* TASK
Repeat exactly the lines of the entries below from the one with "discount: 68.11 -> 15.00" through the one with "customer number: 997156 -> 995156", both ends included, and nothing else.
= = = =
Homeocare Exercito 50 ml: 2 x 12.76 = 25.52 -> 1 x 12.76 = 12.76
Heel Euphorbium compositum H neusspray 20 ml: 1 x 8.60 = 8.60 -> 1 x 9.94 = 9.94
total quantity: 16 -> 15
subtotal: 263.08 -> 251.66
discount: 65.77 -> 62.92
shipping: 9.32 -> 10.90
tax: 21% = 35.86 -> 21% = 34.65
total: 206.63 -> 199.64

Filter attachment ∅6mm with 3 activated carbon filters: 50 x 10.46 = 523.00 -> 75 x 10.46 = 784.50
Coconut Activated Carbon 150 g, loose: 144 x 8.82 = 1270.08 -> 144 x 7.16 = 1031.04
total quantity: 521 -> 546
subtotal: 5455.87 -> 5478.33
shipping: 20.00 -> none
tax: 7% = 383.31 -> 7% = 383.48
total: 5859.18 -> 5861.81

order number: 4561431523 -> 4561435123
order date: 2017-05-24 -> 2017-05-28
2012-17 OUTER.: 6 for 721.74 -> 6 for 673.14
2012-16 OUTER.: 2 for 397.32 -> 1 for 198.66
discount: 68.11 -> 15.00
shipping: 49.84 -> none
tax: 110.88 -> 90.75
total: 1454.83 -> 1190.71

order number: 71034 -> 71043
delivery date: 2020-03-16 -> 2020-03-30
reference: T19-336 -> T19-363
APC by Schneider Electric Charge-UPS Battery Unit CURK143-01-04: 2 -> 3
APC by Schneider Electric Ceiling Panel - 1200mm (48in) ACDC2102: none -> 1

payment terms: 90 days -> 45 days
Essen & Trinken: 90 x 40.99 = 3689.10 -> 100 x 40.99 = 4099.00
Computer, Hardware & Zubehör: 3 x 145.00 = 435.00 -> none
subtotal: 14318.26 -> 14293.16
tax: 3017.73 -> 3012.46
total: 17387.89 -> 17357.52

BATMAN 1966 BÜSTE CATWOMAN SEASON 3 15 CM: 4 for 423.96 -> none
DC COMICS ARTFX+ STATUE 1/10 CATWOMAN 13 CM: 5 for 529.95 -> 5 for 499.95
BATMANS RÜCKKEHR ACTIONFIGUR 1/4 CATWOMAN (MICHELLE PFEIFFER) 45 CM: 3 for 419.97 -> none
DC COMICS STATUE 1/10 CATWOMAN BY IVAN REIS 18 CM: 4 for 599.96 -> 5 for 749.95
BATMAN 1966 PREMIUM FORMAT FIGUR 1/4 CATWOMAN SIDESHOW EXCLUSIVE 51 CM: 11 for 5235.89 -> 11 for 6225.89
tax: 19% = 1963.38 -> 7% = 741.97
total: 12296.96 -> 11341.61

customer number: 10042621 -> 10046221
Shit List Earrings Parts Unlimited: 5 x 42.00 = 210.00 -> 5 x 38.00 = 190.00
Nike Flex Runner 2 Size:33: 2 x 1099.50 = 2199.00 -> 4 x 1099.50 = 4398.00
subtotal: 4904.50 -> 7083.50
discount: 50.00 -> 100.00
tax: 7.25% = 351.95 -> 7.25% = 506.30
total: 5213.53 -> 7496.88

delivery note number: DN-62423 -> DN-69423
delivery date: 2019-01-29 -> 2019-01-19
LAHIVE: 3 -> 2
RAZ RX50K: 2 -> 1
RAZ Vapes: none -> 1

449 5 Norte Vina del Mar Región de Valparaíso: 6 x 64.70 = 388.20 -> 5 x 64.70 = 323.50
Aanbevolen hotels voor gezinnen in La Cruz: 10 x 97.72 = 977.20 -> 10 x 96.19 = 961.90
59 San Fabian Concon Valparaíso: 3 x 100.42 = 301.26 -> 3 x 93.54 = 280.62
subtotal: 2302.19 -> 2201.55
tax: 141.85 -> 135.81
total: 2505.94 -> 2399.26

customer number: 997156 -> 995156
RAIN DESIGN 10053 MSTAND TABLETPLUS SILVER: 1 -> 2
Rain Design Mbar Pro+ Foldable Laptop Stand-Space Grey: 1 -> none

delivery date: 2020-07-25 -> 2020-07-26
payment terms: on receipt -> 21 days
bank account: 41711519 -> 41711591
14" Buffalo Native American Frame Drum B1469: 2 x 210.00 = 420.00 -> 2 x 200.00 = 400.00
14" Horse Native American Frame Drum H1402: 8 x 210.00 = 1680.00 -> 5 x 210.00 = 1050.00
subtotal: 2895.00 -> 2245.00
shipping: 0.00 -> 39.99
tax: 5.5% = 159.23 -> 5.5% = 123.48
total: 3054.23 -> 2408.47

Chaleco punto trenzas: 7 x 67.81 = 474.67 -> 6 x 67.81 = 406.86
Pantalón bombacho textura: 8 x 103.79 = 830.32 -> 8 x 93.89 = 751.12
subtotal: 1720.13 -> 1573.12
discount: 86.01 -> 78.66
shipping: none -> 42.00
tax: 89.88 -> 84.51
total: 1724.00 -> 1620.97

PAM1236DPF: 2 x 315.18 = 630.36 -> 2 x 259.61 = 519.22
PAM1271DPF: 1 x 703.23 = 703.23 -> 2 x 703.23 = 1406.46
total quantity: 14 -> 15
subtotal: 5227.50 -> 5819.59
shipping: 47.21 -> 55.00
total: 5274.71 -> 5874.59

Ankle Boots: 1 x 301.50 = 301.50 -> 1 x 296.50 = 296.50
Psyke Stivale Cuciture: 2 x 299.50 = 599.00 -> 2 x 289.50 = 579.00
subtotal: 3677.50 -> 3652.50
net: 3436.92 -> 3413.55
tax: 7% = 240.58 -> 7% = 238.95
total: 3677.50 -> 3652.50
= = = =
* RESPONSE AREA
discount: 68.11 -> 15.00
shipping: 49.84 -> none
tax: 110.88 -> 90.75
total: 1454.83 -> 1190.71

order number: 71034 -> 71043
delivery date: 2020-03-16 -> 2020-03-30
reference: T19-336 -> T19-363
APC by Schneider Electric Charge-UPS Battery Unit CURK143-01-04: 2 -> 3
APC by Schneider Electric Ceiling Panel - 1200mm (48in) ACDC2102: none -> 1

payment terms: 90 days -> 45 days
Essen & Trinken: 90 x 40.99 = 3689.10 -> 100 x 40.99 = 4099.00
Computer, Hardware & Zubehör: 3 x 145.00 = 435.00 -> none
subtotal: 14318.26 -> 14293.16
tax: 3017.73 -> 3012.46
total: 17387.89 -> 17357.52

BATMAN 1966 BÜSTE CATWOMAN SEASON 3 15 CM: 4 for 423.96 -> none
DC COMICS ARTFX+ STATUE 1/10 CATWOMAN 13 CM: 5 for 529.95 -> 5 for 499.95
BATMANS RÜCKKEHR ACTIONFIGUR 1/4 CATWOMAN (MICHELLE PFEIFFER) 45 CM: 3 for 419.97 -> none
DC COMICS STATUE 1/10 CATWOMAN BY IVAN REIS 18 CM: 4 for 599.96 -> 5 for 749.95
BATMAN 1966 PREMIUM FORMAT FIGUR 1/4 CATWOMAN SIDESHOW EXCLUSIVE 51 CM: 11 for 5235.89 -> 11 for 6225.89
tax: 19% = 1963.38 -> 7% = 741.97
total: 12296.96 -> 11341.61

customer number: 10042621 -> 10046221
Shit List Earrings Parts Unlimited: 5 x 42.00 = 210.00 -> 5 x 38.00 = 190.00
Nike Flex Runner 2 Size:33: 2 x 1099.50 = 2199.00 -> 4 x 1099.50 = 4398.00
subtotal: 4904.50 -> 7083.50
discount: 50.00 -> 100.00
tax: 7.25% = 351.95 -> 7.25% = 506.30
total: 5213.53 -> 7496.88

delivery note number: DN-62423 -> DN-69423
delivery date: 2019-01-29 -> 2019-01-19
LAHIVE: 3 -> 2
RAZ RX50K: 2 -> 1
RAZ Vapes: none -> 1

449 5 Norte Vina del Mar Región de Valparaíso: 6 x 64.70 = 388.20 -> 5 x 64.70 = 323.50
Aanbevolen hotels voor gezinnen in La Cruz: 10 x 97.72 = 977.20 -> 10 x 96.19 = 961.90
59 San Fabian Concon Valparaíso: 3 x 100.42 = 301.26 -> 3 x 93.54 = 280.62
subtotal: 2302.19 -> 2201.55
tax: 141.85 -> 135.81
total: 2505.94 -> 2399.26

customer number: 997156 -> 995156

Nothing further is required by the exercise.